Let me be clear. I don't like Larry Craig. He stands for everything that I abhor. It's just that there are some things that I dislike more than right wing, narrow minded, hypocritical Senators.
The more that you read about the arrest of Larry Craig in a Minneapolis airport restroom, the more troubling the situation becomes. He was engaged in no lewd act. There wasn't even a casual victim exposed to offensive conduct.
If the government is to be believed, Craig used his foot to touch the foot of a man in an adjoining bathroom stall. He then ran his hand, palm up, along the bottom of the stall divider. Both are cited as invitations for homosexual acts.
Here's my problem with the facts. There are no victims. Craig's actions might signal intent but, in of themselves, violate no law. It can even be argued that it's indistinguishable from the brazen conduct of legions of men making unwanted contact as a sexual signal in bars and night clubs across the nation. We don't arrest them. Women simply choose to ignore their boorish behavior.
Men's rooms are not an appropriate site for any sexual conduct. The difficulty with this case is that there was no sexual conduct. There's a police officer interpreting signals and transforming them into a crime. Criminal conduct can't come from the imagination of the government in a free society. It must come from the actions of the criminal.

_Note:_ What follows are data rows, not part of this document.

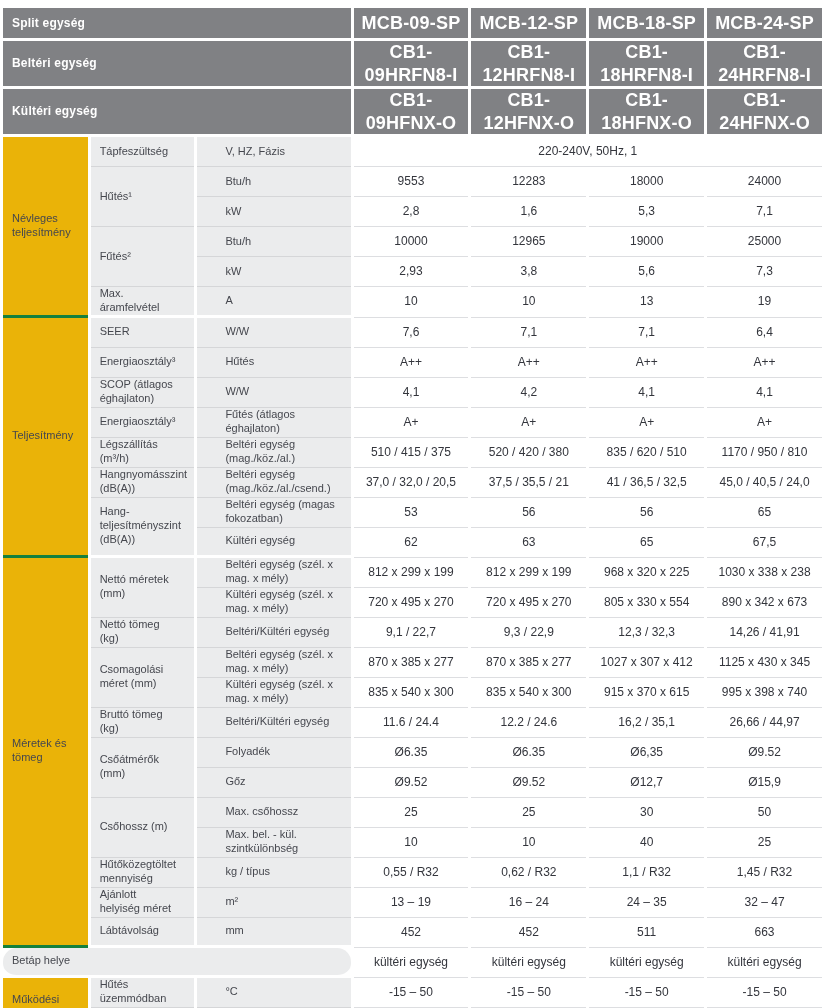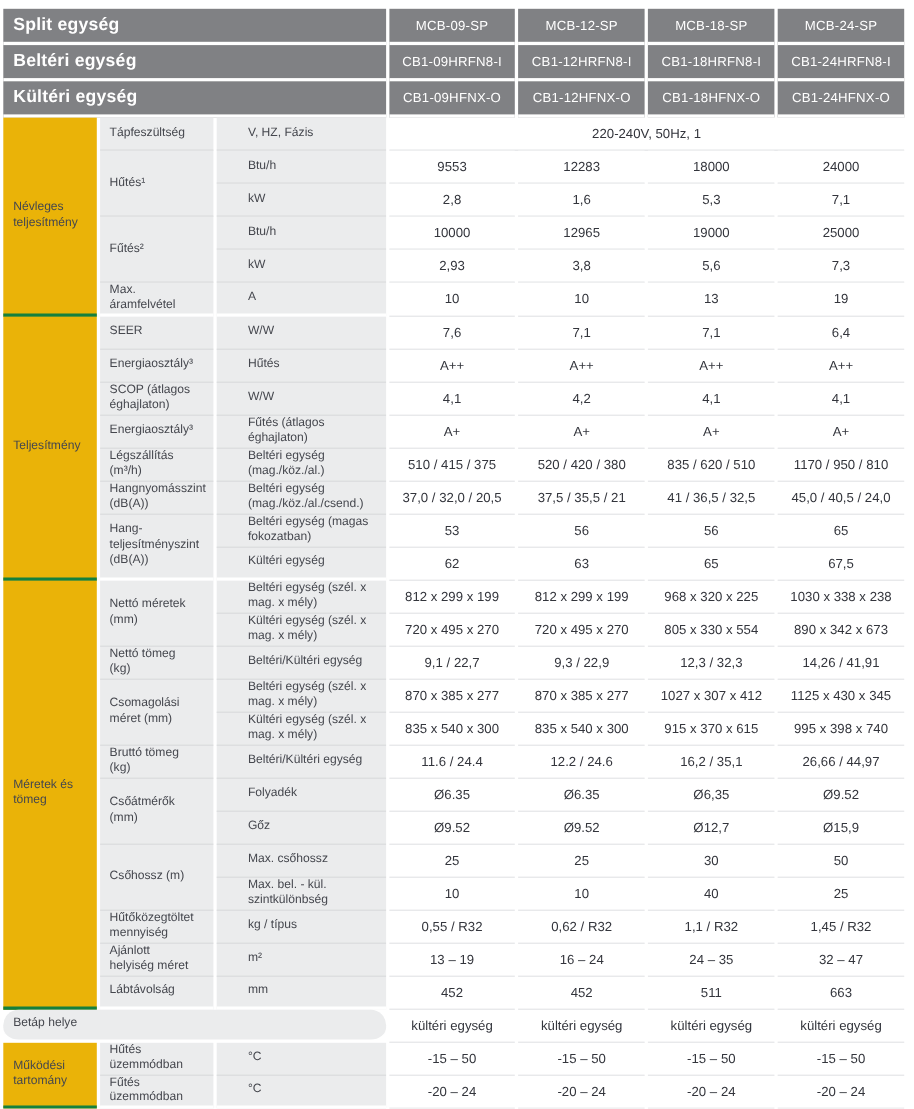--- a/index.html
+++ b/index.html
@@ -12,7 +12,7 @@
   tr{height:30px}
   tr.hdr{height:33px}
   td{font-size:11px;color:#45474e;padding:0 6px;vertical-align:middle;line-height:1.25;overflow:hidden;}
-  td.hlabel{background:#808184;color:#ffffff;font-weight:bold;font-size:16px;padding-left:9px;border-bottom:3px solid #fff;letter-spacing:.2px;}
+  td.hlabel{background:#808184;color:#ffffff;font-weight:bold;font-size:12px;padding-left:9px;border-bottom:3px solid #fff;letter-spacing:.2px;}
   td.hmodel{background:#808184;color:#ffffff;font-weight:normal;font-size:12px;text-align:center;border-bottom:3px solid #fff;letter-spacing:.2px;}
   td.sec{background:#eab308;padding-left:9px;border-bottom:3px solid #15803d;}
   td.secfull{background:#ebeced;padding-left:9px;border-radius:14px;}

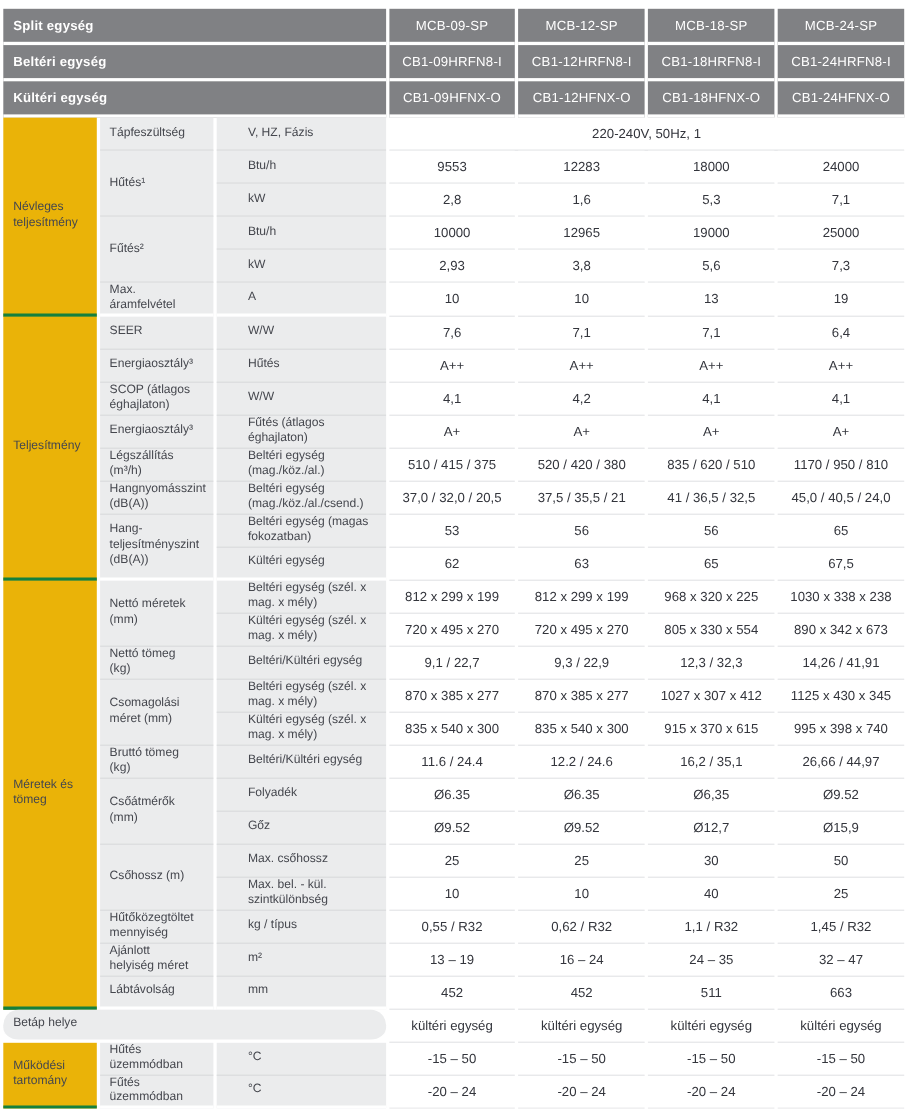--- a/index.html
+++ b/index.html
@@ -13,7 +13,7 @@
   tr.hdr{height:33px}
   td{font-size:11px;color:#45474e;padding:0 6px;vertical-align:middle;line-height:1.25;overflow:hidden;}
   td.hlabel{background:#808184;color:#ffffff;font-weight:bold;font-size:12px;padding-left:9px;border-bottom:3px solid #fff;letter-spacing:.2px;}
-  td.hmodel{background:#808184;color:#ffffff;font-weight:normal;font-size:12px;text-align:center;border-bottom:3px solid #fff;letter-spacing:.2px;}
+  td.hmodel{background:#808184;color:#ffffff;font-weight:bold;font-size:18px;text-align:center;border-bottom:3px solid #fff;letter-spacing:.2px;}
   td.sec{background:#eab308;padding-left:9px;border-bottom:3px solid #15803d;}
   td.secfull{background:#ebeced;padding-left:9px;border-radius:14px;}
   td.p{background:#ebeced;border-bottom:1px solid #d5d6d8;padding-left:9px;padding-right:16px;}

I'm certain that Larry Craig has learned some things in recent weeks. The rest of us need to learn that the continuous expansion of police powers into victimless innocent acts has its own dangers. We don't need the government to set moral standards and we do need the police watching our airports for terrorists, car thefts and fleeing felons. Waiting for Larry Craig to put his foot under the stall might not be a crime nor should it be a law enforcement priority.